* [Task details]
Copy word for word the lines of the records below, beginning at the one with "-19,7 +19,7 @@" and finishing at the one with "your own color</span></div>", ends included, but none of the pictures.

┄┄┄┄┄┄┄┄┄┄

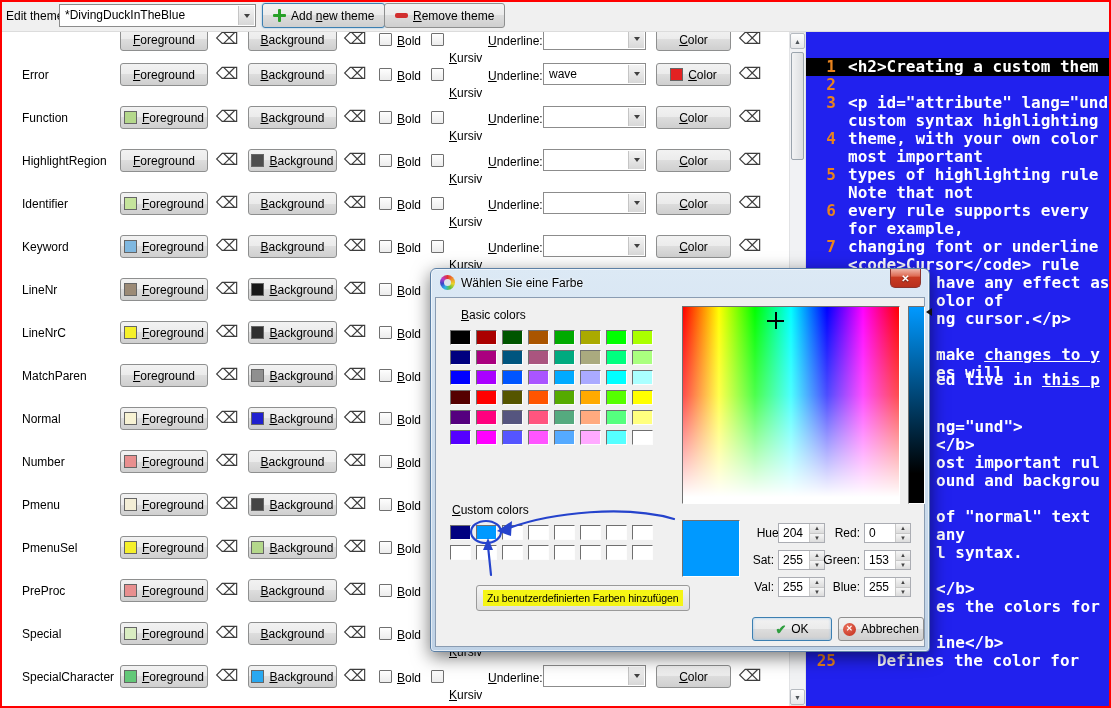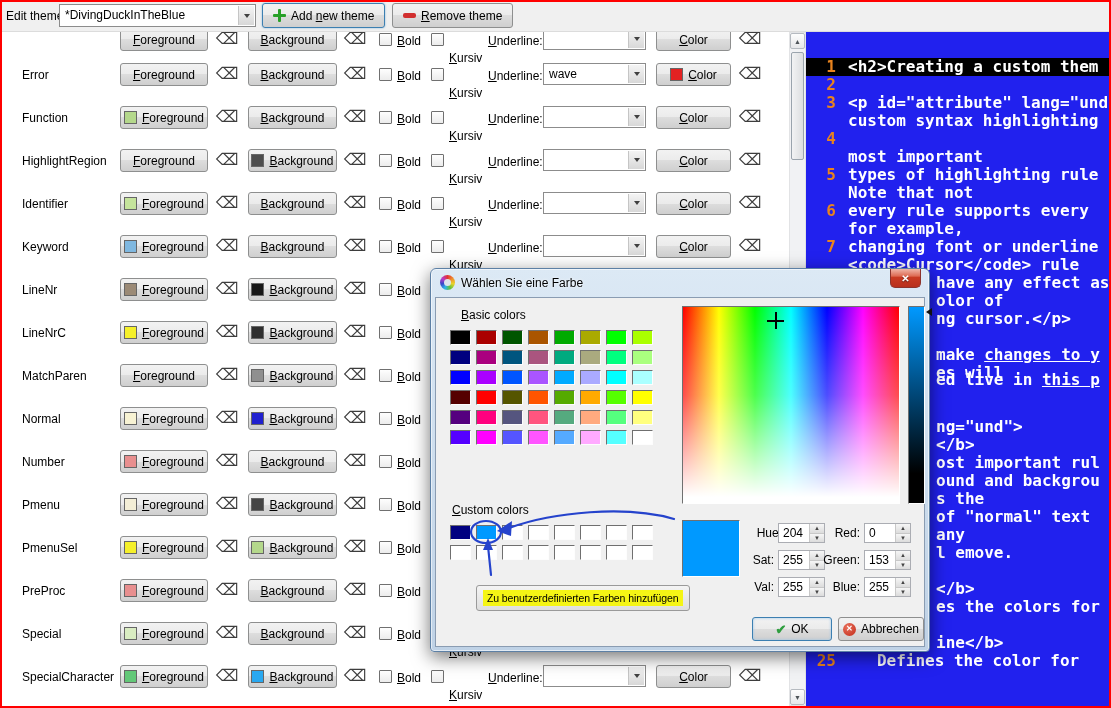--- a/index.html
+++ b/index.html
@@ -19,7 +19,7 @@
   .theme-combo{left:59px;top:4px;width:197px;height:23px;}
   .w7{display:inline-flex;align-items:center;justify-content:center;gap:5px;border:1px solid #8e8f8f;border-radius:3px;background:linear-gradient(180deg,#f2f2f2 0%,#ebebeb 50%,#dddddd 50%,#cfcfcf 100%);font-size:12px;color:#000;}
   .add-btn{position:absolute;left:262px;top:3px;height:25px;padding:0 10px;border-color:#3c7fb1;box-shadow:0 0 2px #7ab0d8;}
-  .rem-btn{position:absolute;left:384px;top:3px;height:25px;padding:7px 10px;margin-left:8px;}
+  .rem-btn{position:absolute;left:384px;top:3px;height:25px;padding:7px 10px;}
   .plus-icon{position:relative;width:13px;height:13px;flex:none;}
   .plus-icon::before{content:"";position:absolute;left:5px;top:0;width:3px;height:13px;background:#28a028;border-radius:1px;}
   .plus-icon::after{content:"";position:absolute;left:0;top:5px;width:13px;height:3px;background:#28a028;border-radius:1px;}

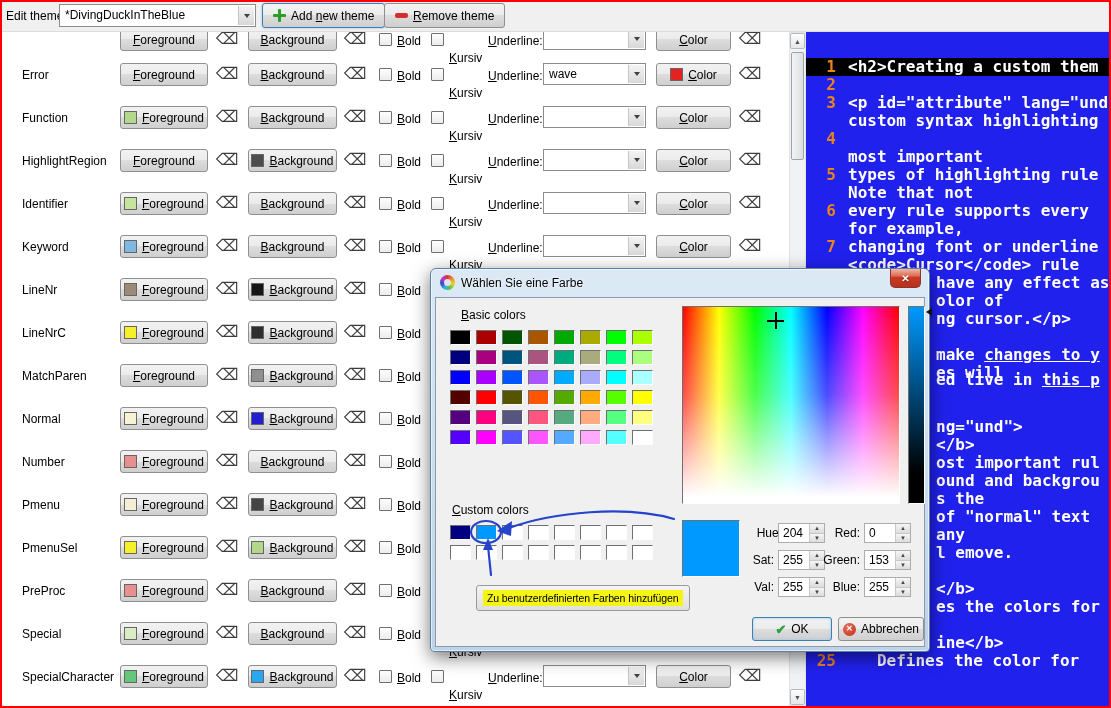--- a/index.html
+++ b/index.html
@@ -569,7 +569,7 @@
     <div class="eline" style="top: 44px;"><span class="gut">2</span><span class="txt"></span></div>
     <div class="eline" style="top: 62px;"><span class="gut">3</span><span class="txt">&lt;p id="attribute" lang="und</span></div>
     <div class="eline" style="top: 80px;"><span class="gut"></span><span class="txt">custom syntax highlighting</span></div>
-    <div class="eline" style="top: 98px;"><span class="gut">4</span></div>
+    <div class="eline" style="top: 98px;"><span class="gut">4</span><span class="txt">theme, with your own color</span></div>
     <div class="eline" style="top: 116px;"><span class="gut"></span><span class="txt">most important</span></div>
     <div class="eline" style="top: 134px;"><span class="gut">5</span><span class="txt">types of highlighting rule</span></div>
     <div class="eline" style="top: 152px;"><span class="gut"></span><span class="txt">Note that not</span></div>

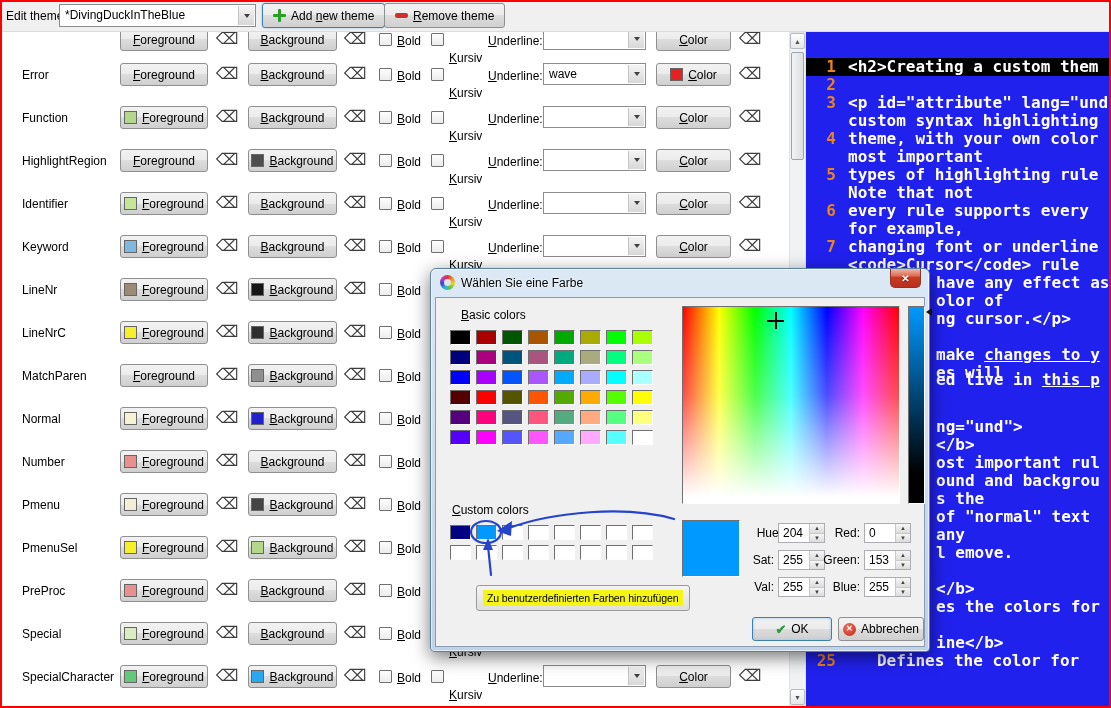--- a/index.html
+++ b/index.html
@@ -589,7 +589,6 @@
     <div class="eline" style="top: 404px;"><span class="gut"></span><span class="txt" style="left: 130px;">&lt;/b&gt;</span></div>
     <div class="eline" style="top: 422px;"><span class="gut"></span><span class="txt" style="left: 130px;">ost important rul</span></div>
     <div class="eline" style="top: 440px; text-align: right;"><span class="gut"></span><span class="txt" style="left: 130px;">ound and backgrou</span></div>
-    <div class="eline" style="top: 458px;"><span class="gut"></span><span class="txt" style="left: 130px;">s the</span></div>
     <div class="eline" style="top: 476px;"><span class="gut"></span><span class="txt" style="left: 130px;">of "normal" text</span></div>
     <div class="eline" style="top: 494px;"><span class="gut"></span><span class="txt" style="left: 130px;">any</span></div>
     <div class="eline" style="top: 512px;"><span class="gut"></span><span class="txt" style="left: 130px;">l emove.</span></div>

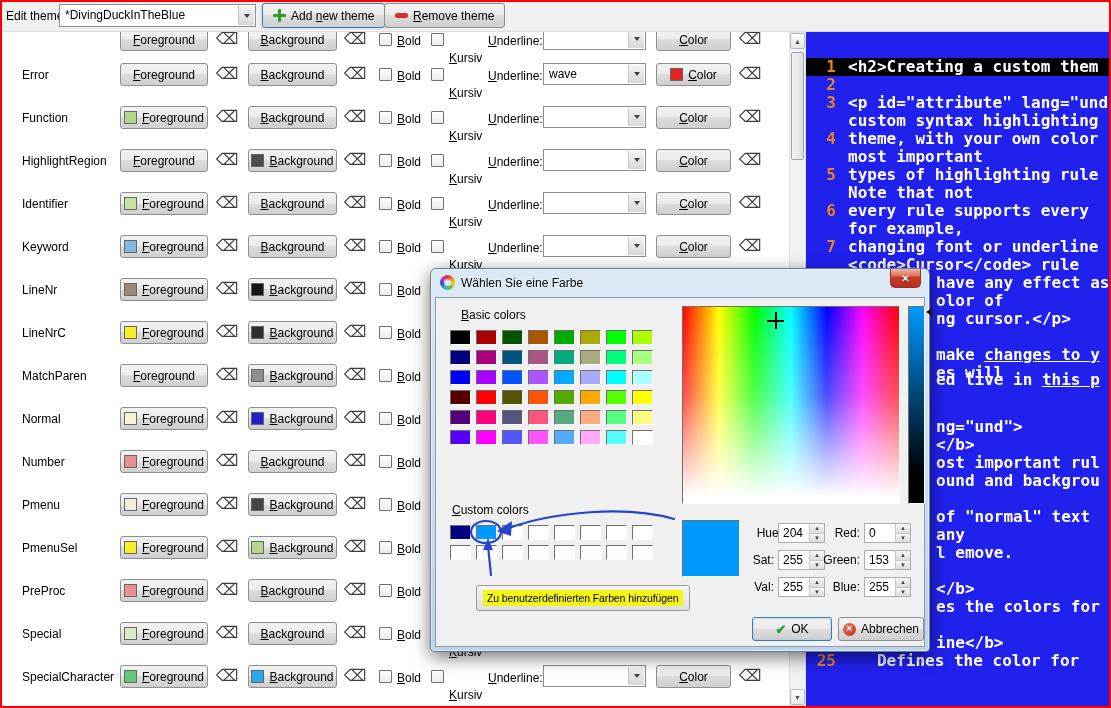--- a/index.html
+++ b/index.html
@@ -591,7 +591,7 @@
     <div class="eline" style="top: 440px; text-align: right;"><span class="gut"></span><span class="txt" style="left: 130px;">ound and backgrou</span></div>
     <div class="eline" style="top: 476px;"><span class="gut"></span><span class="txt" style="left: 130px;">of "normal" text</span></div>
     <div class="eline" style="top: 494px;"><span class="gut"></span><span class="txt" style="left: 130px;">any</span></div>
-    <div class="eline" style="top: 512px;"><span class="gut"></span><span class="txt" style="left: 130px;">l emove.</span></div>
+    <div class="eline" style="top: 512px;"><span class="gut"></span><span class="txt" style="left: 130px;">l syntax.</span></div>
     <div class="eline" style="top: 530px;"><span class="gut"></span><span class="txt" style="left: 130px;"></span></div>
     <div class="eline" style="top: 548px;"><span class="gut"></span><span class="txt" style="left: 130px;">&lt;/b&gt;</span></div>
     <div class="eline" style="top: 566px;"><span class="gut"></span><span class="txt" style="left: 130px;">es the colors for</span></div>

┄┄┄┄┄┄┄┄┄┄

* [Your solution]
@@ -19,7 +19,7 @@
   .theme-combo{left:59px;top:4px;width:197px;height:23px;}
   .w7{display:inline-flex;align-items:center;justify-content:center;gap:5px;border:1px solid #8e8f8f;border-radius:3px;background:linear-gradient(180deg,#f2f2f2 0%,#ebebeb 50%,#dddddd 50%,#cfcfcf 100%);font-size:12px;color:#000;}
   .add-btn{position:absolute;left:262px;top:3px;height:25px;padding:0 10px;border-color:#3c7fb1;box-shadow:0 0 2px #7ab0d8;}
-  .rem-btn{position:absolute;left:384px;top:3px;height:25px;padding:7px 10px;margin-left:8px;}
+  .rem-btn{position:absolute;left:384px;top:3px;height:25px;padding:7px 10px;}
   .plus-icon{position:relative;width:13px;height:13px;flex:none;}
   .plus-icon::before{content:"";position:absolute;left:5px;top:0;width:3px;height:13px;background:#28a028;border-radius:1px;}
   .plus-icon::after{content:"";position:absolute;left:0;top:5px;width:13px;height:3px;background:#28a028;border-radius:1px;}

--- a/index.html
+++ b/index.html
@@ -569,7 +569,7 @@
     <div class="eline" style="top: 44px;"><span class="gut">2</span><span class="txt"></span></div>
     <div class="eline" style="top: 62px;"><span class="gut">3</span><span class="txt">&lt;p id="attribute" lang="und</span></div>
     <div class="eline" style="top: 80px;"><span class="gut"></span><span class="txt">custom syntax highlighting</span></div>
-    <div class="eline" style="top: 98px;"><span class="gut">4</span></div>
+    <div class="eline" style="top: 98px;"><span class="gut">4</span><span class="txt">theme, with your own color</span></div>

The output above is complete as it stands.